───── RECORDS FOR PROCESSING ─────

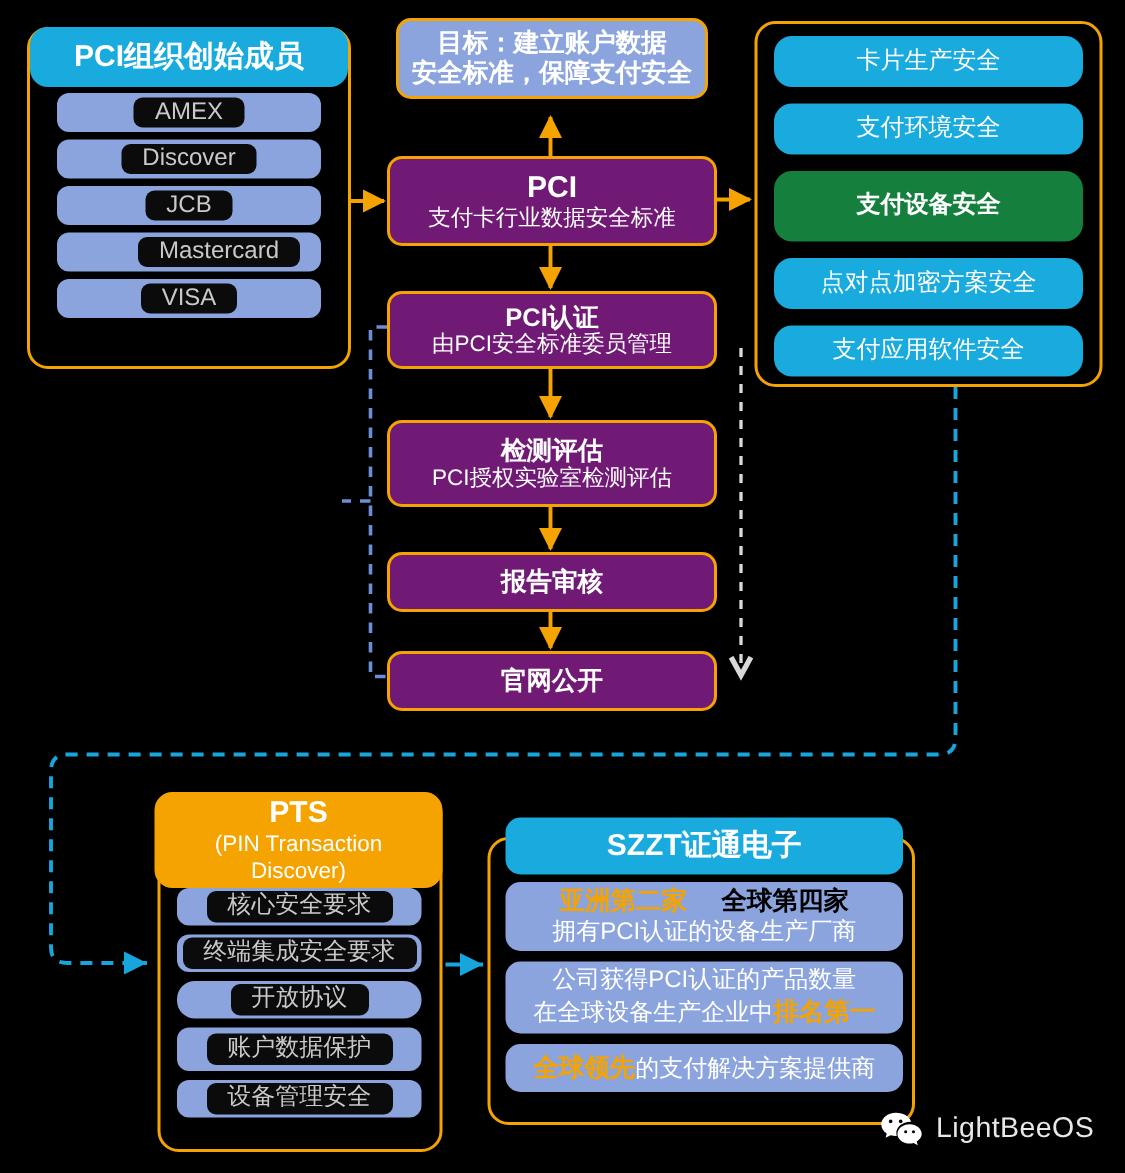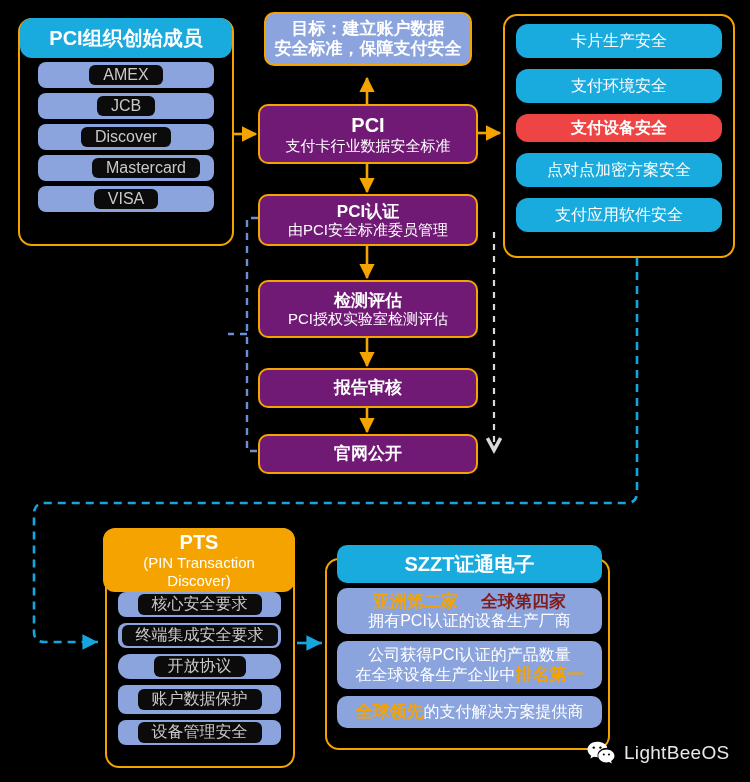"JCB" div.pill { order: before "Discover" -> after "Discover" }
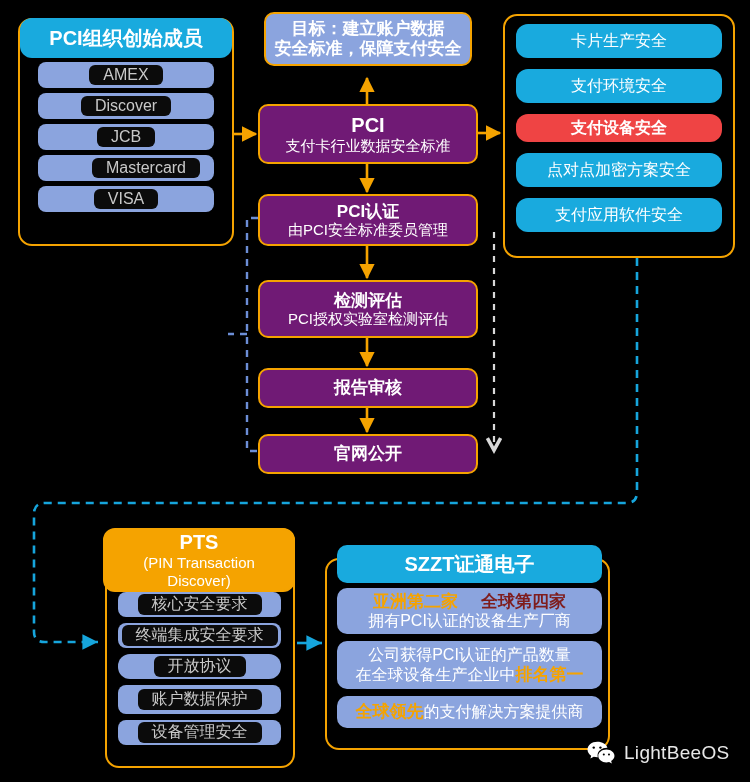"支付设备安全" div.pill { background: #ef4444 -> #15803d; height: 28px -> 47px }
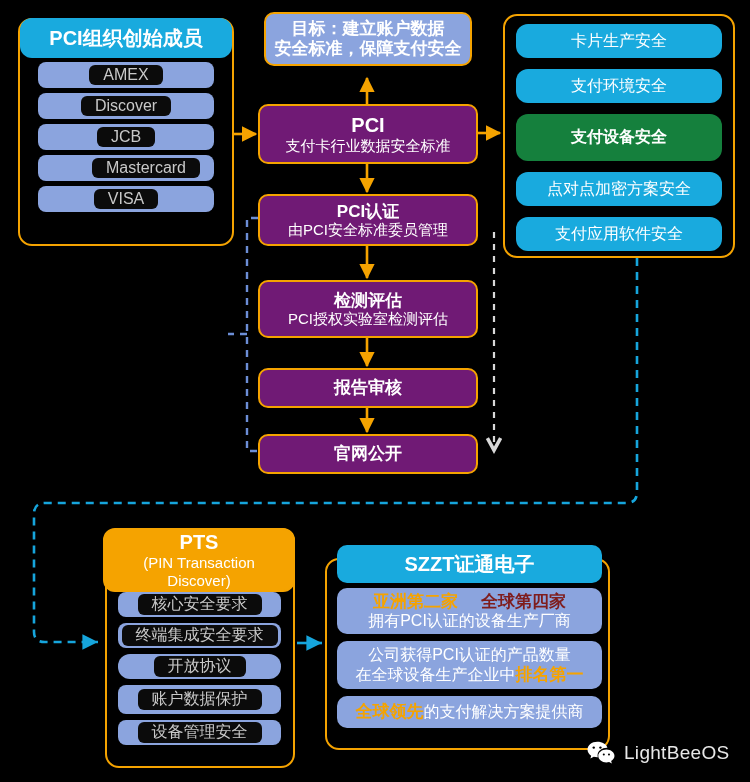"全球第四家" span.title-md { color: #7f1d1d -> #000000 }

─────
───── RECORDS FOR PROCESSING ─────

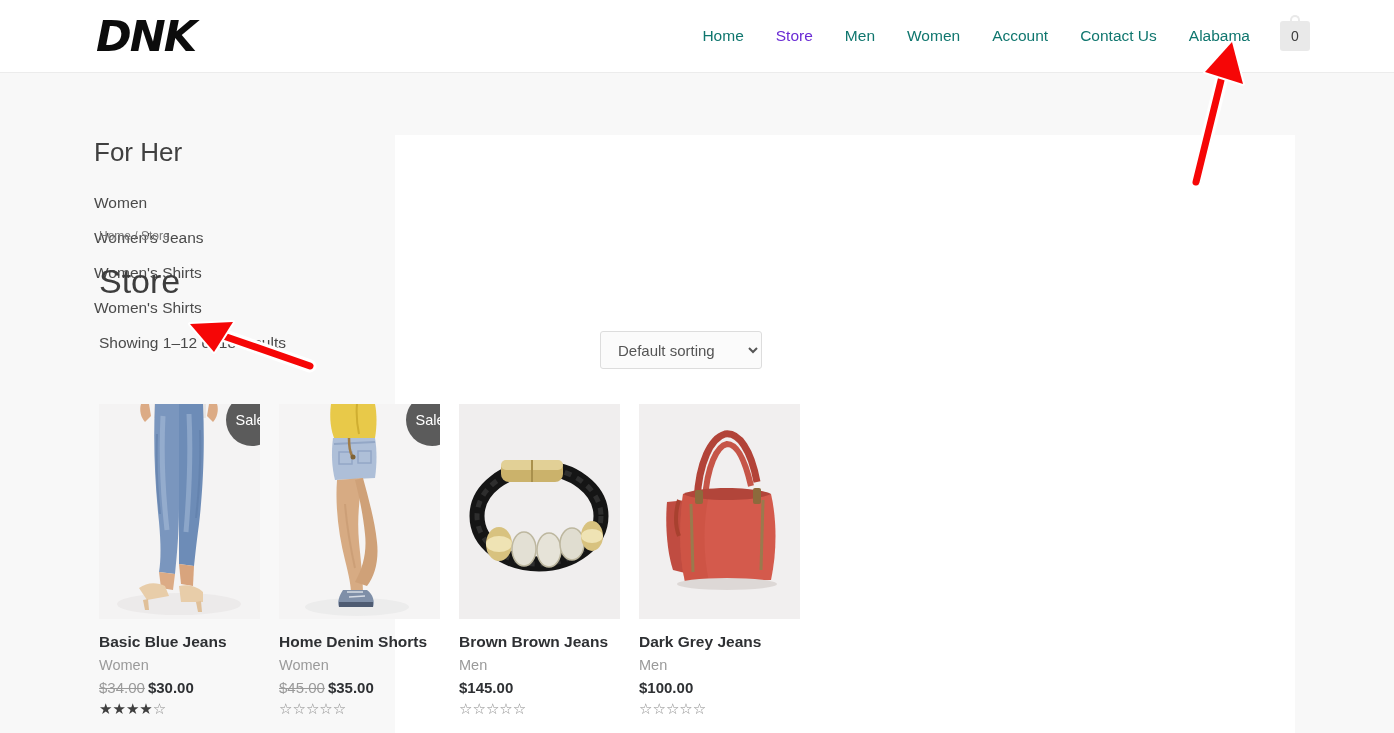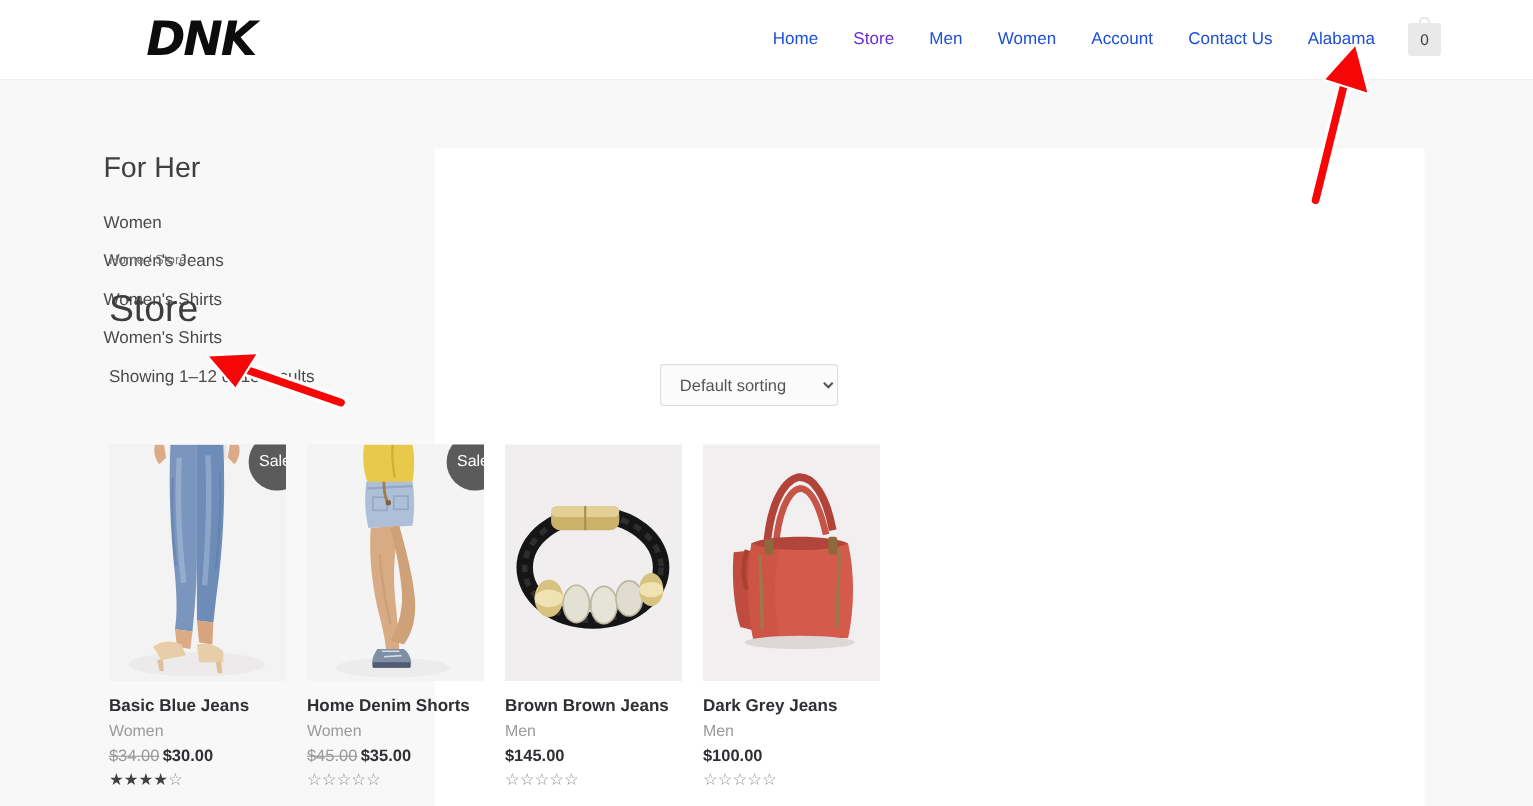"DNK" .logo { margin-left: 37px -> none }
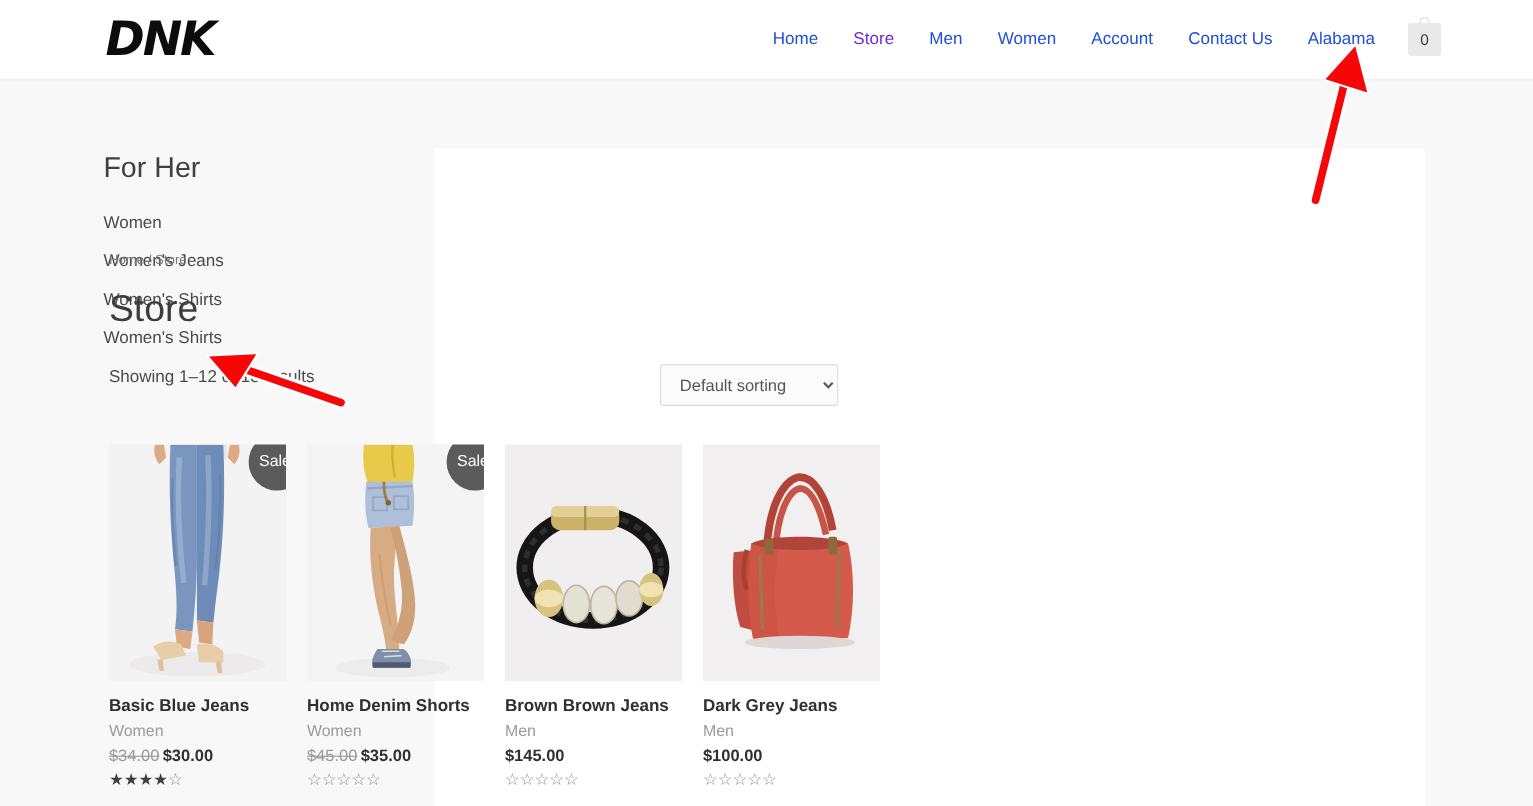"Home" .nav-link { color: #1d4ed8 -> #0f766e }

─────

▶ ACTION ITEM: In the entries above, find the line containing "background: #ef4444 ->" and the line containing "color: #7f1d1d ->", then copy both and every line between them exactly, without any picture.

▶ RESPONSE TO THIS TASK:
"支付设备安全" div.pill { background: #ef4444 -> #15803d; height: 28px -> 47px }
"全球第四家" span.title-md { color: #7f1d1d -> #000000 }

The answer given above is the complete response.